Water Brigades' mission is to empower communities to access
sufficient, clean water through infrastructural development, water
treatment, community leader training, and education. Water
Brigades volunteers assist in implementing clean water systems
to prevent water related illnesses in communities with limited
access to clean water. One of the fundamental roadblocks to
community development is lack of clean water. Drinking
contaminated water is a catalyst in the vicious cycle of chronic
illness, which is compounded by poor infrastructure and limited
access to medical care for large rural populations. Therefore,
constant exposure to parasite and bacteria laden water hinders
the quality of life and productivity of rural populations. With a
sufficient quantity of properly treated water, community members
can cut off the connection between water and illness and
ultimately live healthier, more productive lives.
The Water Brigades in-country team works with community
leaders to design sustainable water infrastructure for the entire
community, making sure that with the right education and
training, the local communities are able to operate and maintain
their new water systems. Once planning and design are complete,
volunteers work side-by-side with community members as well as
with our Honduran project technicians in all aspects of the water
system's construction, while learning about its design, how it
works, and its long-term sustainability. No experience necessary!
To ensure the sustainability of the community's water system and to improve sanitation and hygiene practices, Water Brigades and its volunteers provide education and training so that the community can properly administer, operate, and maintain their water system. A Water Council and a Basic Sanitation Committee are established and trained to manage the community's water situation in the future. In collaboration with Public Health Brigades, Microfinance Brigades, and the Community Development team, Water Brigades is working to identify communities with the most need. With a holistic approach to development, we plan to continue working with communities to improve their health and standard of living through the most fundamental resource on the planet - water.
Brigade Length & Logistics
In Honduras, Water Brigades are for 7-9 days. Interested Water Chapters will work with a Global Brigades Chapter Advisor to select their brigade dates and book their airfare through Global Brigades' travel partners. Each Chapter then fundraises for their program contribution and airfare. Upon arrival in Honduras, Global Brigades staff pickup students from the airport and transports them to a safe and secure lodging facility where they will be staying throughout the duration of the brigade. Each day volunteers and staff commute to and from the community to work on the water system and provide education workshops. All meals, in-country transportation, coordinates, translators, and building materials are provided during the brigade.
Imperial College London
University of Virginia
Dennis Ting Teck Wah
Imperial College London
Imperial College London, United Kingdom
"Everything was perfect during our mission in Ghana and be reassured that it involved all kind of miserable moments: lunchtime crankiness; the exhausted friend on your shoulder trying to get an extra 10min sleep on the bumpy minivan route to the community, the hard work that made your hands and feet bleed and blister all over; the bitter disappointment of not managing to finish the super- optimistic purpose of your mission, leaving the finish up work to another group. Nonetheless this was part of the beauty of the experience and I wouldn’t take any of it back. My regrets: I wish my heart was bigger so it could fit all the children of Srafa Aboano. I wish I had more hands so I could build a water tank for each household in the community. I wish I could speak Fante so I could have made a better use of the few precious hours we had to feed the children’s hungry eyes for knowledge with what is essential to bit their odds of life spam. I wish that I hadn’t left Srafa Aboano. I wish there were more young people with us to share this experience...

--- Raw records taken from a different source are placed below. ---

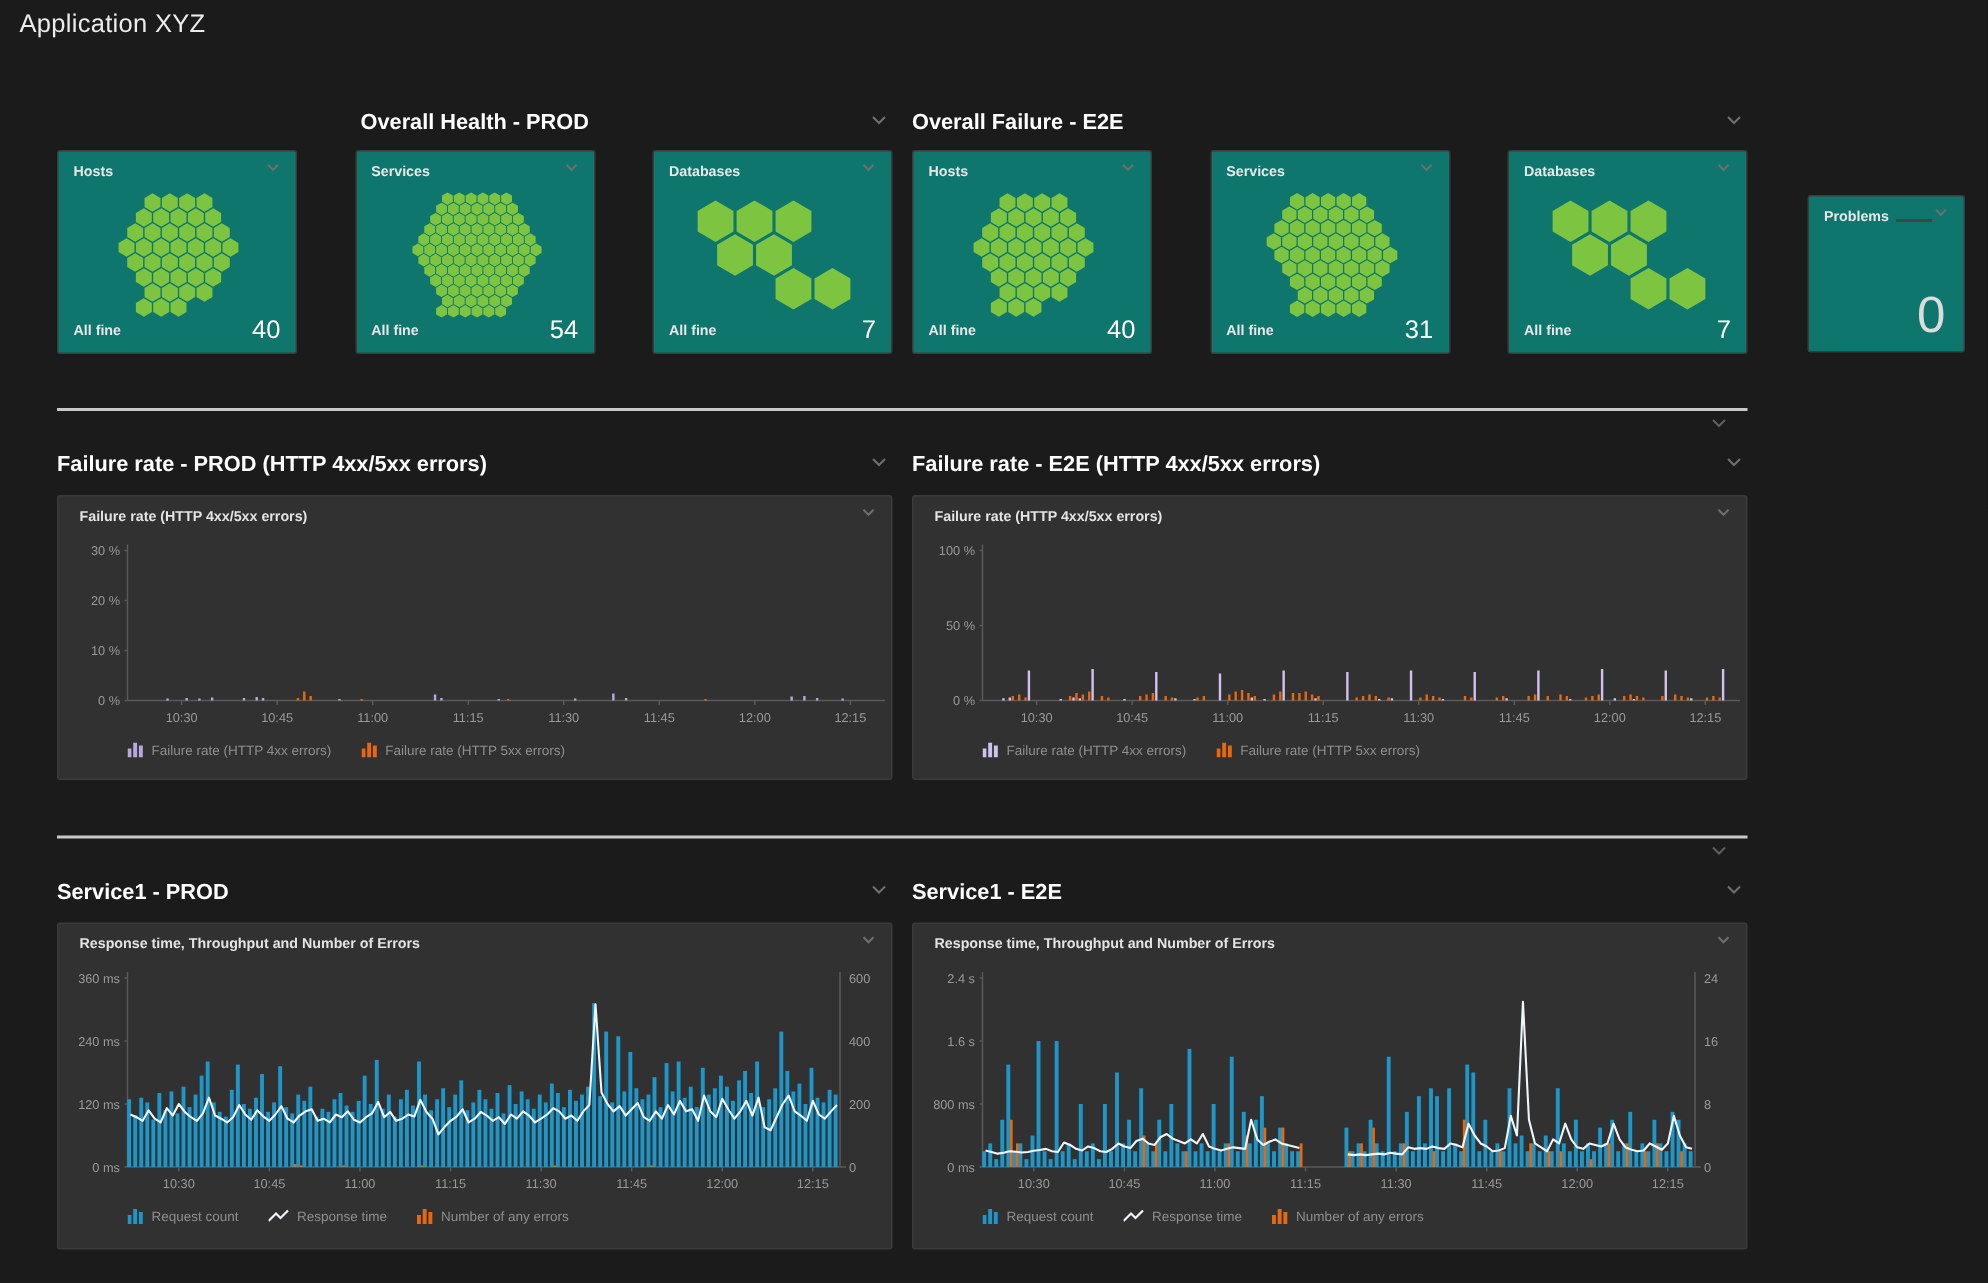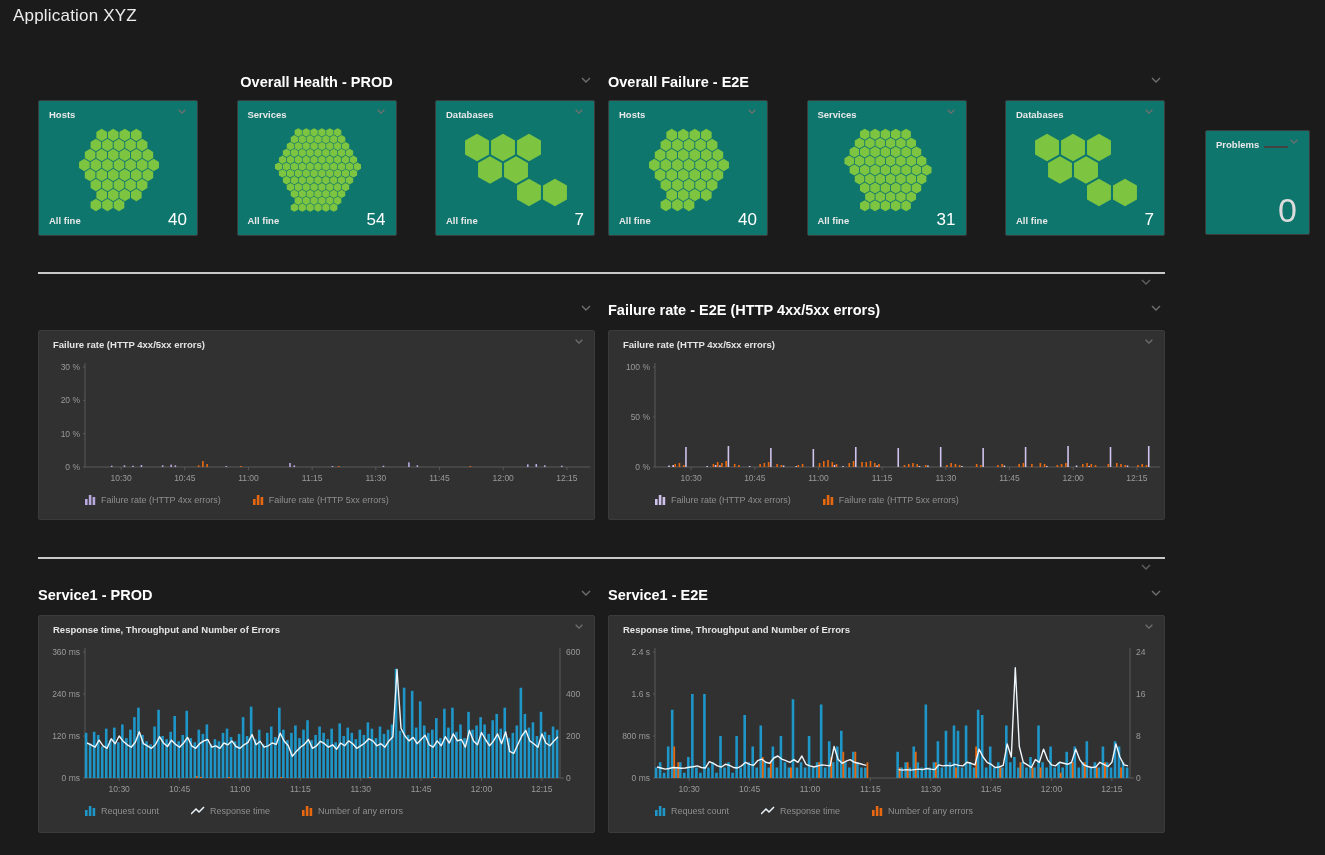--- a/index.html
+++ b/index.html
@@ -24,21 +24,21 @@
 
   .problems-count { position:absolute; right:12px; bottom:4px; font-size:34px; font-weight:300; color:#dcdcdc; }
   .problems-dash { position:absolute; left:58px; top:15px; width:24px; height:2px; background:#434343; }
 
   .divider { position:absolute; left:38px; width:1127px; height:2px; background:#c9c9c9; }
   .divider-chev { position:absolute; left:1140px; }
 
   .chart-tile { position:absolute; background:#313131; border:1px solid #3b3b3b; border-radius:2px; }
   .chart-title { position:absolute; left:14px; top:8px; font-size:9.5px; font-weight:700; color:#e4e4e4; }
   .chart-svg { position:absolute; left:0; top:26px; }
-  .legend { position:absolute; left:46px; display:flex; gap:32px; }
+  .legend { position:absolute; left:46px; display:flex; gap:20px; }
   .legend-item { display:flex; align-items:center; gap:5px; font-size:9px; color:#8f8f8f; white-space:nowrap; }
   .legend-item svg { display:block; }
 
   text { font-family:"Liberation Sans", sans-serif; }
 </style>
 </head>
 <body>
 
 <div id="app">
   <div class="page-title">Application XYZ</div>
@@ -395,20 +395,21 @@
   </div>
 
   <div class="divider" style="top:272px;"></div>
   <span class="chev divider-chev" style="top:278px;">
       <svg width="12" height="8" viewBox="0 0 12 8">
         <polyline points="2,2 6,6 10,2" fill="none" stroke="#5f5f5f" stroke-width="1.4"></polyline>
       </svg>
     </span>
 
   <div class="section-header" style="left:38px; top:302px; width:557px;">
+    <span>Failure rate - PROD (HTTP 4xx/5xx errors)</span>
     <span class="chev" style="left:542px;">
         <svg width="12" height="8" viewBox="0 0 12 8">
           <polyline points="2,2 6,6 10,2" fill="none" stroke="#6f6f6f" stroke-width="1.4"></polyline>
         </svg>
       </span>
   </div>
   <div class="section-header" style="left:608px; top:302px; width:557px;">
     <span>Failure rate - E2E (HTTP 4xx/5xx errors)</span>
     <span class="chev" style="left:542px;">
         <svg width="12" height="8" viewBox="0 0 12 8">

Volunteering today has nothing to do with philanthropy as it did decades ago. Analogically we take more than we give and since giver and receiver cannot be distinguished there is equality between them both. This is the beauty of volunteering in oppose to philanthropy; we cannot look down to other people because in some ways are less fortunate than us. In the process of enabling them to help themselves through sharing our skills and knowledge at the same time we grow as individuals and personas and acquire new skills."
University of Virginia, United States
"...being in Ghana felt normal, and I cannot say I have ever heard that before. “Come to Ghana, they’re normal, but still could use some help.” This holds so much truth. I just felt like I was helping a neighbor that needed a hand. Granted that neighbor may be across the Atlantic Ocean and may not speak the same language as me, but those are just minor details. The idea of solidarity, not charity, perfectly represents how we must view these interactions. The people of Ghana made this experience absolutely amazing. Even when we casually encountered people during door-to-doors, they were always so interested by what we said. That feeling of genuine curiosity and care is absolutely refreshing."
Imperial College London, United Kingdom
"We spent a total of 4 days in the community helping the Water Brigade build their project. Like any construction project, it was hard and tiring work but it was truly motivating just to be around (and sometimes work alongside) the people there who were always in high spirits despite having to cope with their water issues.
Although the community looked just like any other undeveloped rural town at first glance, it was actually quite an amazing experience just to be there. It was interesting to see how the people there did common things in a culturally different way: from the crops they harvested and how they did it to the kinds of animals they reared and how they handled them. Being there and seeing the people make the best with what little they have really makes you appreciate all the conveniences that we often(sadly) take for granted."